Alternative to MakeValid() for spatial data in SQL Server 2016
Let me caveat that I am playing with spatial data in SQL server for the first time (so you probably already know this first part), but it took me a while to figure out that SQL Server isn't treating (x y z) coordinates as true 3D values, it is treating them as (latitude longitude) with an optional "elevation" value, Z, which is ignored by validation and other functions.
Evidence:
select geography::STGeomFromText('LINESTRING (0 0 1, 0 1 2, 0 -1 3)', 4326)
.IsValidDetailed()
24413: Not valid because of two overlapping edges in curve (1).
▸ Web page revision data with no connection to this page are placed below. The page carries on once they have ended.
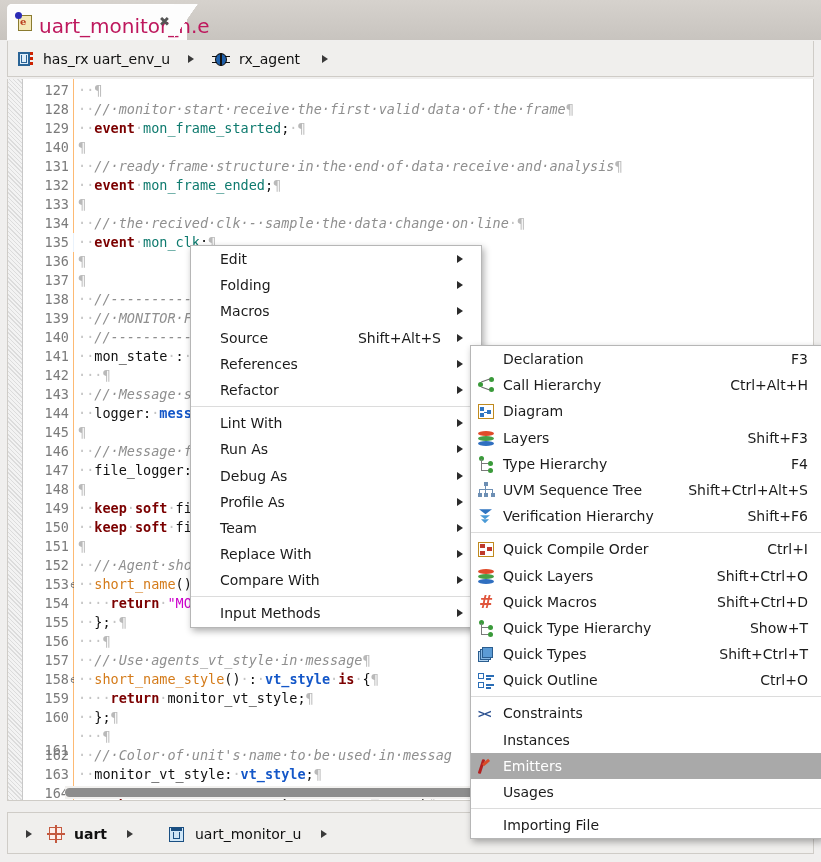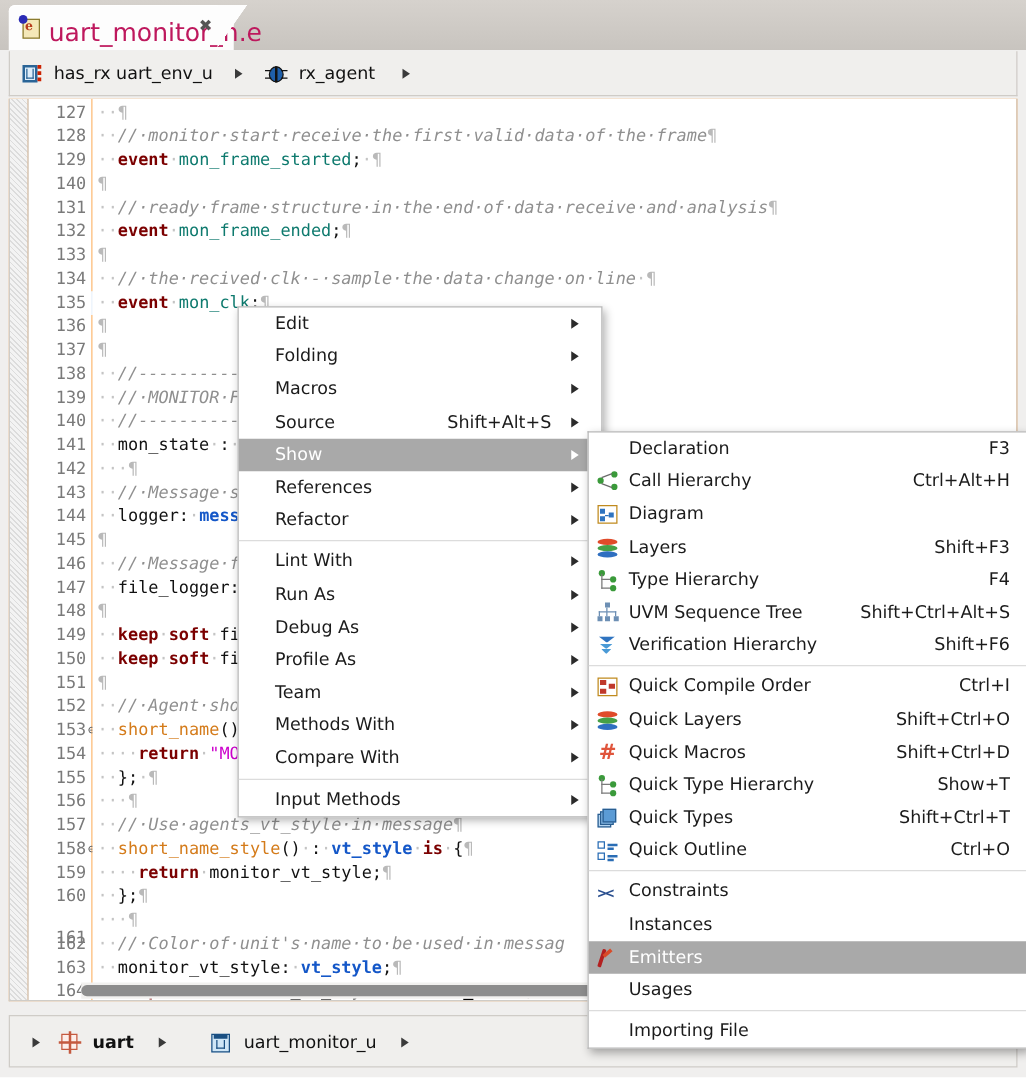"Show" div.mrow { html: <div> <span>Show</span> <span></span> </div> -> none }
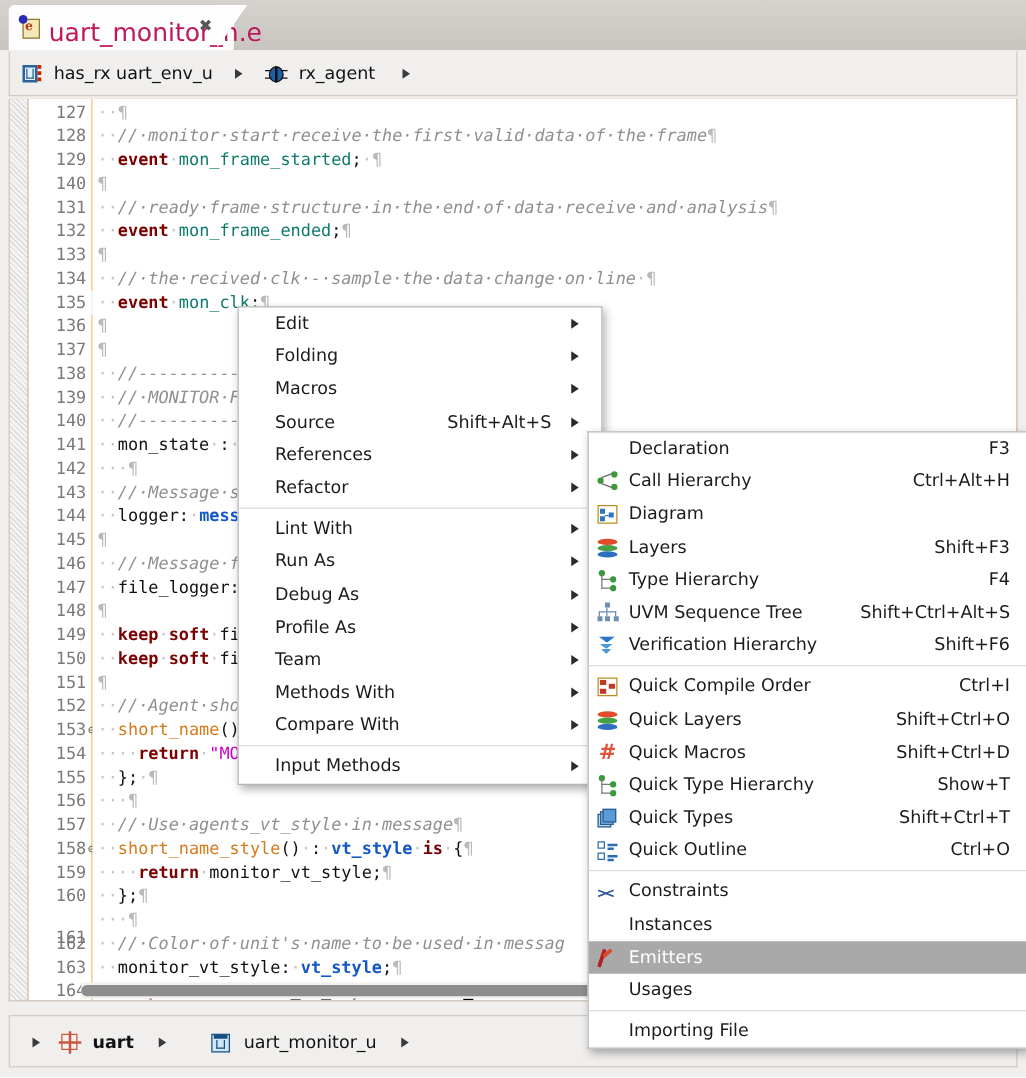"Methods With" span.mlabel { text: Methods -> Replace }
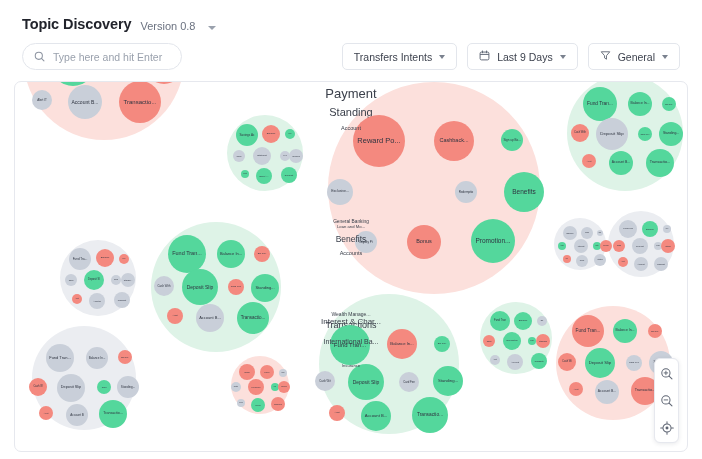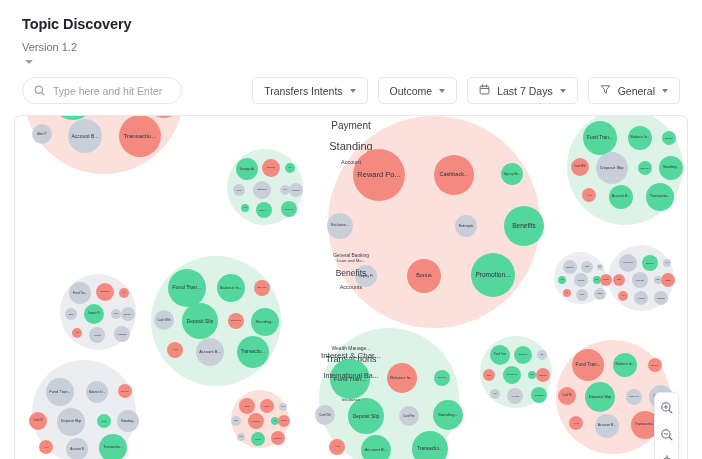"Topic Discovery" .header { align-items: flex-start -> flex-end; flex-direction: column -> none }
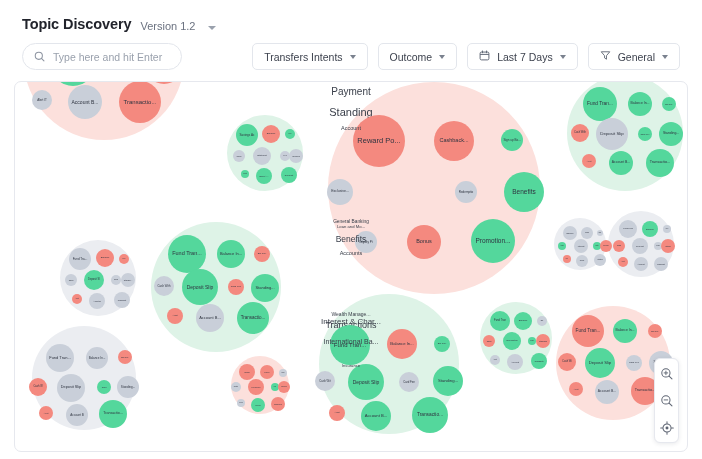"Version 1.2" span.version-label { text: 1.2 -> 0.8 }
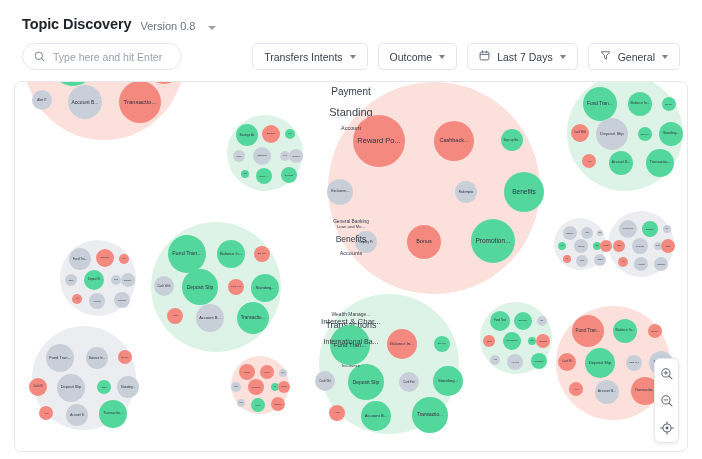"Outcome" div.pill { html: <div> <span>Outcome</span> <span></span> </div> -> none }
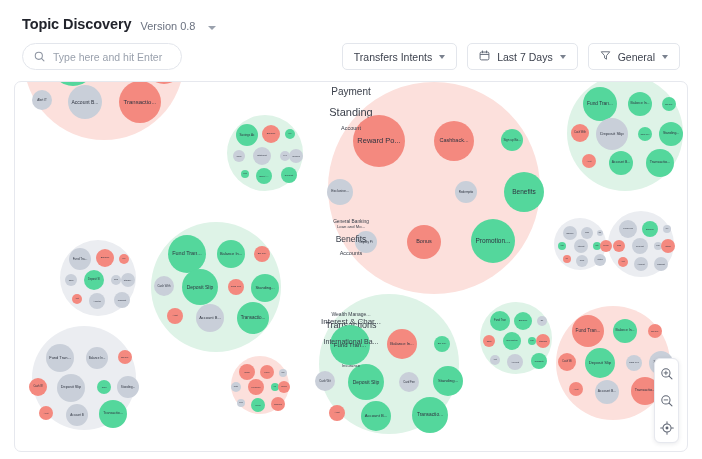"Last 7 Days" span { text: 7 -> 9 }
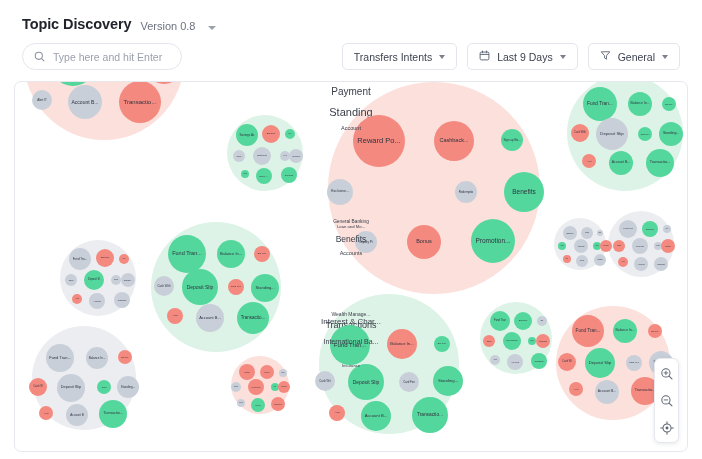"Payment" div.cluster-label { font-size: 10px -> 13px }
Your first example seemed weird to me because (0 0 1), (0 1 2), and (0 -1 3) are not collinear in 3D space (I'm a mathematician, so I was thinking in those terms). IsValidDetailed
(and MakeValid
) is treating these as (0 0), (0 1), and (0, -1), which does make an overlapping line.
To prove it, just swap the X and Z, and it validates:
select geography::STGeomFromText('LINESTRING (1 0 0, 2 1 0, 3 -1 0)', 4326)
.IsValidDetailed()
24400: Valid
This actually makes sense if we think of these as regions or paths traced on the surface of our globe, instead of points in mathematical 3D space.
The second part of your issue is that Z (and M) point values are not preserved by SQL through functions:
Z-coordinates are not used in any calculations made by the library and are not carried through any library calculations.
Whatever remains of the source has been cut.